For information about managing existing connections, see Manage connections for Lakehouse Federation.

Create a foreign catalog

A foreign catalog mirrors a database in an external data system so that you can query and manage access to data in that database using Databricks and Unity Catalog. To create a foreign catalog, you use a connection to the data source that has already been defined.

To create a foreign catalog, can use Catalog Explorer or the CREATE FOREIGN CATALOG SQL command in a Databricks notebook or the Databricks SQL query editor.

Permissions required: CREATE CATALOG permission on the metastore and either ownership of the connection or the CREATE FOREIGN CATALOG privilege on the connection.

  1. In your Databricks workspace, click Catalog icon Catalog.

  2. Click the Create Catalog button.

  3. On the Create a new catalog dialog, enter a name for the catalog and select a Type of Foreign.

  4. Select the Connection that provides access to the database that you want to mirror as a Unity Catalog catalog.

  5. Enter the name of the Database that you want to mirror as a catalog.

    Requirements differ depending on the data source:

    • MySQL uses a two-layer namespace and therefore does not require a database name.

    • For connections to a catalog in another Databricks workspace, enter the Databricks Catalog name instead of a database name.

  6. Click Create.

  1. Run the following SQL command in a notebook or Databricks SQL editor. Items in brackets are optional. Replace the placeholder values:

    • <catalog-name>: Name for the catalog in Databricks.

    • <connection-name>: The connection object that specifies the data source, path, and access credentials.

    • <database-name>: Name of the database you want to mirror as a catalog in Databricks. Not required for MySQL, which uses a two-layer namespace.

    • <external-catalog-name>: Databricks-to-Databricks only: Name of the catalog in the external Databricks workspace that you are mirroring. See Create a foreign catalog.

    CREATE FOREIGN CATALOG [IF NOT EXISTS] <catalog-name> USING CONNECTION <connection-name>
    OPTIONS (database '<database-name>');
    

For information about managing and working with foreign catalogs, see Manage and work with foreign catalogs.

Lakehouse federation and materialized views

Databricks recommends loading external data using Lakehouse Federation when you are creating materialized views. See Use materialized views in Databricks SQL.

When you use Lakehouse Federation, users can reference the federated data as follows:

CREATE MATERIALIZED VIEW xyz AS SELECT * FROM federated_catalog.federated_schema.federated_table;

Limitations

  • Queries are read-only in this release.

  • Throttling of connections is determined using the Databricks SQL concurrent query limit. There is no limit across warehouses per connection.

  • Pushdown coverage may be limited during this release. A list of supported pushdowns is included in the setup article for each connection type (see the table of contents to the left).

  • Connection types: Databricks is working on adding additional connection types.
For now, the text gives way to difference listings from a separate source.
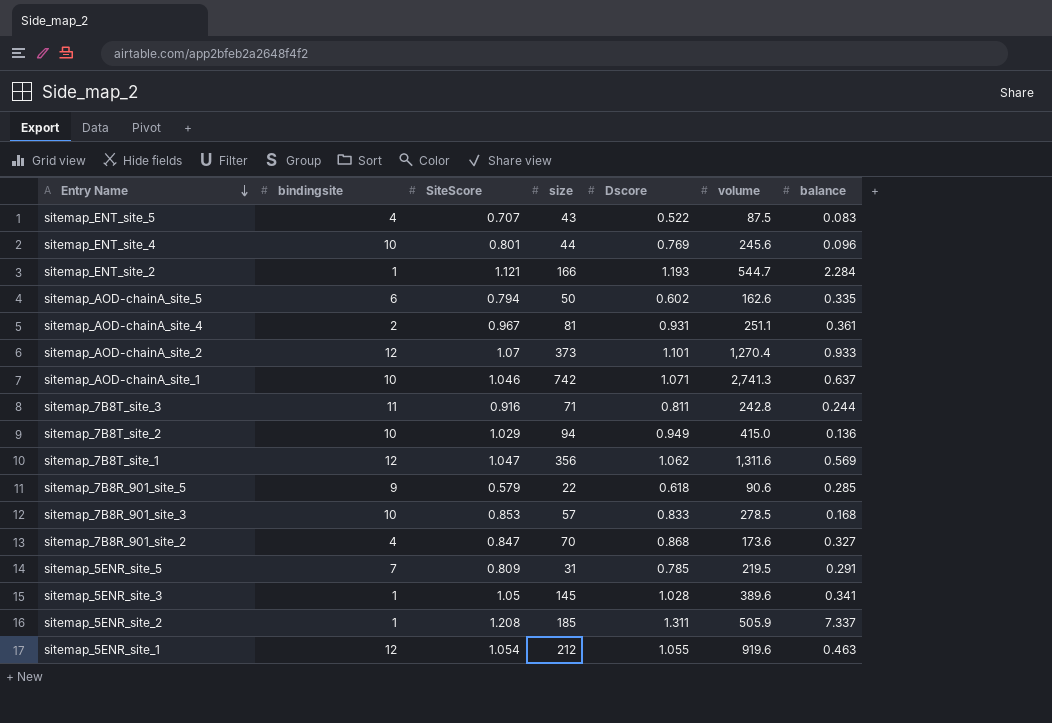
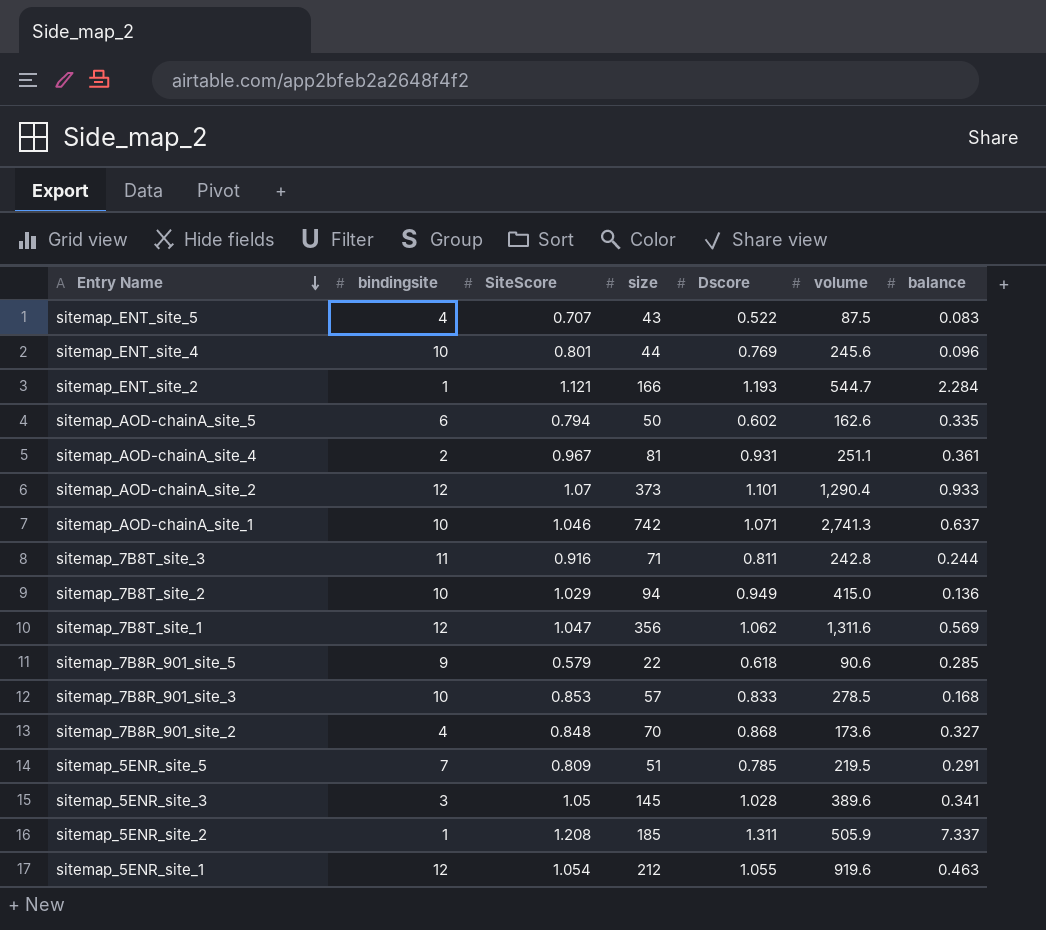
sitemap_AOD-chainA_site_2 | volume: 1,270.4 -> 1,290.4
sitemap_7B8R_901_site_2 | SiteScore: 0.847 -> 0.848
sitemap_5ENR_site_5 | size: 31 -> 51
sitemap_5ENR_site_3 | bindingsite: 1 -> 3

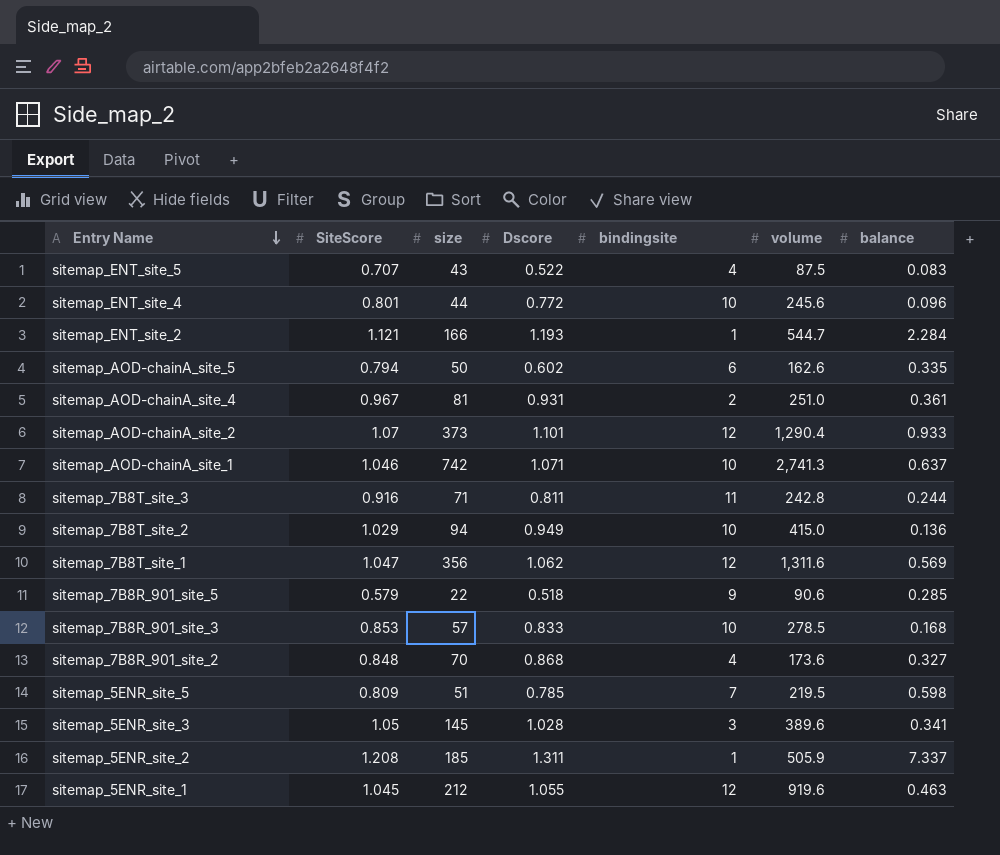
column bindingsite | position: 2 -> 5
sitemap_ENT_site_4 | Dscore: 0.769 -> 0.772
sitemap_AOD-chainA_site_4 | volume: 251.1 -> 251.0
sitemap_7B8R_901_site_5 | Dscore: 0.618 -> 0.518
sitemap_5ENR_site_5 | balance: 0.291 -> 0.598
sitemap_5ENR_site_1 | SiteScore: 1.054 -> 1.045

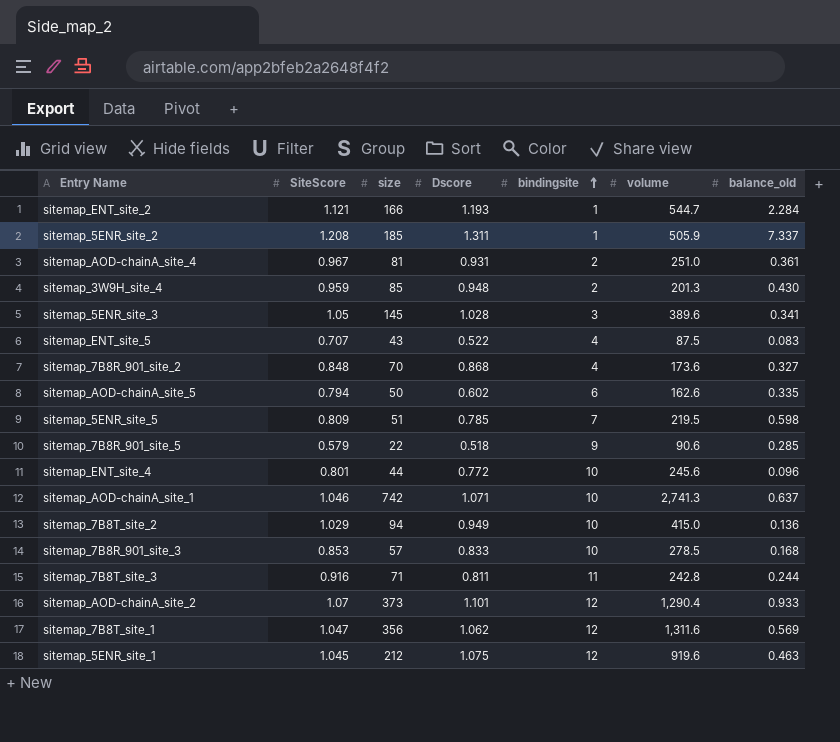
row order: Entry Name descending -> bindingsite ascending
column name: balance -> balance_old
row sitemap_3W9H_site_4: none -> 0.959 | 85 | 0.948 | 2 | 201.3 | 0.430
sitemap_5ENR_site_1 | Dscore: 1.055 -> 1.075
    Reach out to your Databricks contact to learn about connection types that will be added soon or to make a connection type request.

  • Private Link and static IP range support on Serverless SQL warehouses are not available in this release. Reach out to your Databricks contact for details about ongoing planning for support.
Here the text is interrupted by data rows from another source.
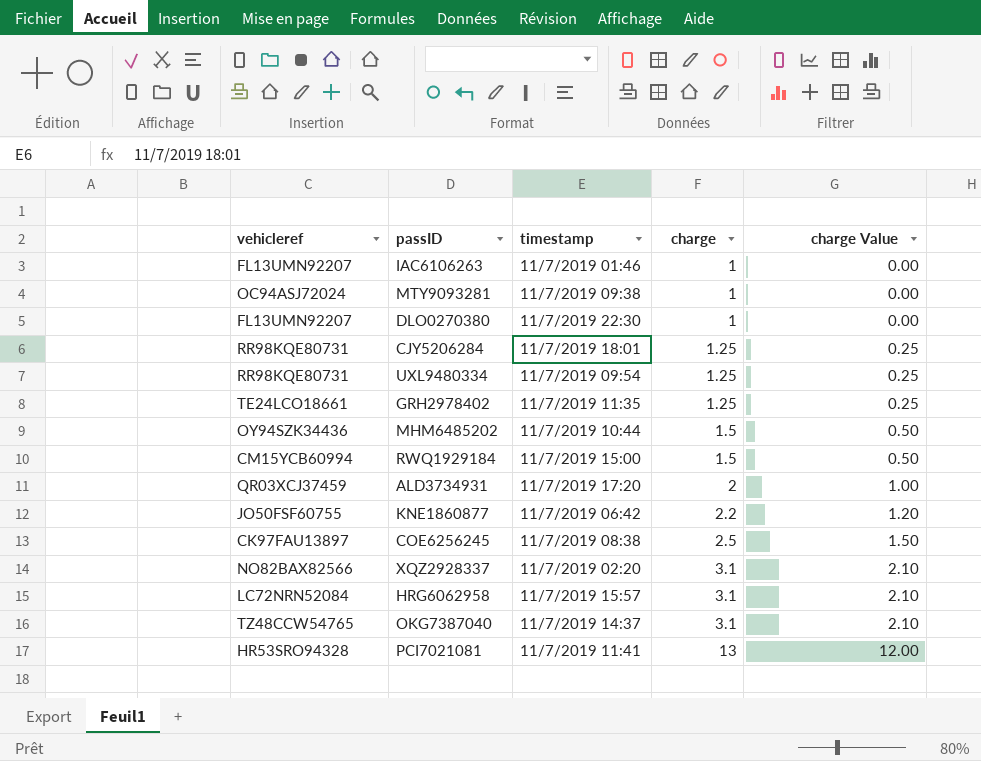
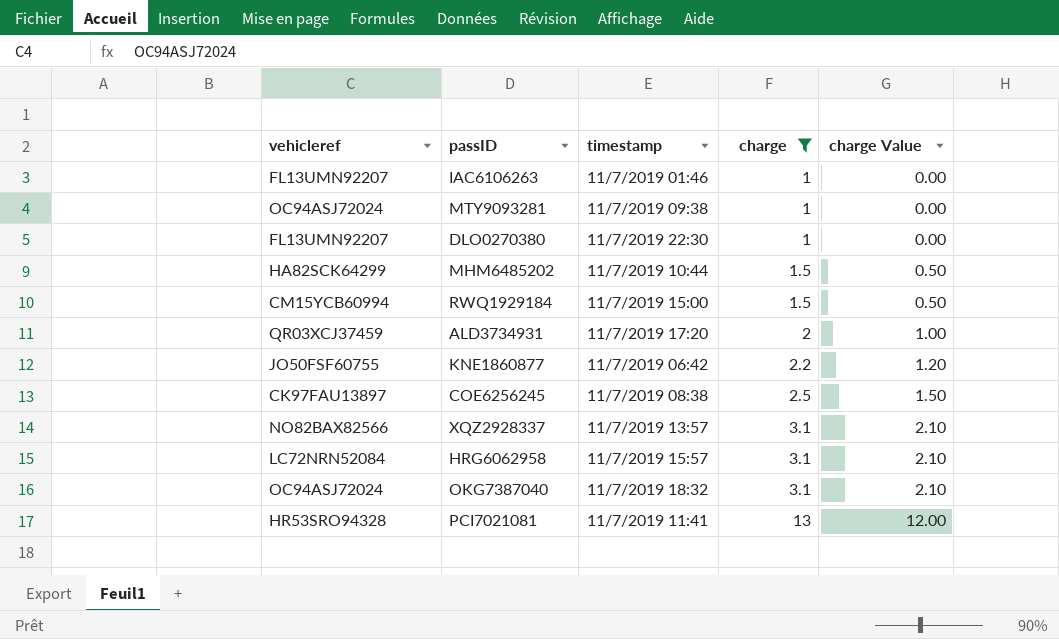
filter: none -> charge != 1.25
MHM6485202 | vehicleref: OY94SZK34436 -> HA82SCK64299
XQZ2928337 | timestamp: 11/7/2019 02:20 -> 11/7/2019 13:57
OKG7387040 | vehicleref: TZ48CCW54765 -> OC94ASJ72024
OKG7387040 | timestamp: 11/7/2019 14:37 -> 11/7/2019 18:32

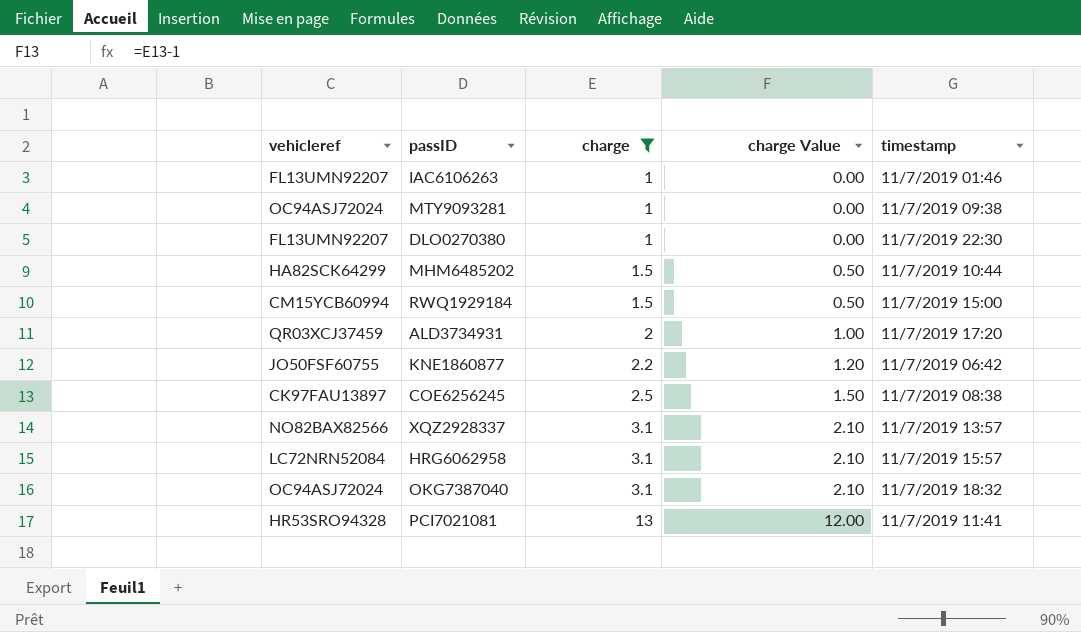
column timestamp | position: 3 -> 5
  • Oauth is not supported in this release. Reach out to your Databricks contact for details about ongoing planning for support.
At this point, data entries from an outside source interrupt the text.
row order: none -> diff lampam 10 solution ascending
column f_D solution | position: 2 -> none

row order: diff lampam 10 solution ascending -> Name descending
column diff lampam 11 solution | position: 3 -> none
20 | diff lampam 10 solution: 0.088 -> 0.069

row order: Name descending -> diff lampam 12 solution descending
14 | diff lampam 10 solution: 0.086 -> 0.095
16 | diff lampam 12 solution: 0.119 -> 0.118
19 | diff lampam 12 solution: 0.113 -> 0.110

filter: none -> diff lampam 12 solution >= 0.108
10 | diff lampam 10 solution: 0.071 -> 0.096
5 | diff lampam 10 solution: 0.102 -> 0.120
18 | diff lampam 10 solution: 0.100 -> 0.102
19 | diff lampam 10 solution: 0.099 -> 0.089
  • You cannot create foreign schemas or foreign tables directly. Reach out to your Databricks contact for details about ongoing planning for support.

  • The MySQL connector does not support case sensitive table in this release. All table names are converted to lowercase in Unity Catalog, which means that lookups must use lowercase names. Reach out to your Databricks contact for details about ongoing planning for support.

  • Tables and schemas with names that are invalid in Unity Catalog are not supported and are ignored by Unity Catalog upon creation of a foreign catalog. See a list of naming rules and limitations in Unity Catalog limitations.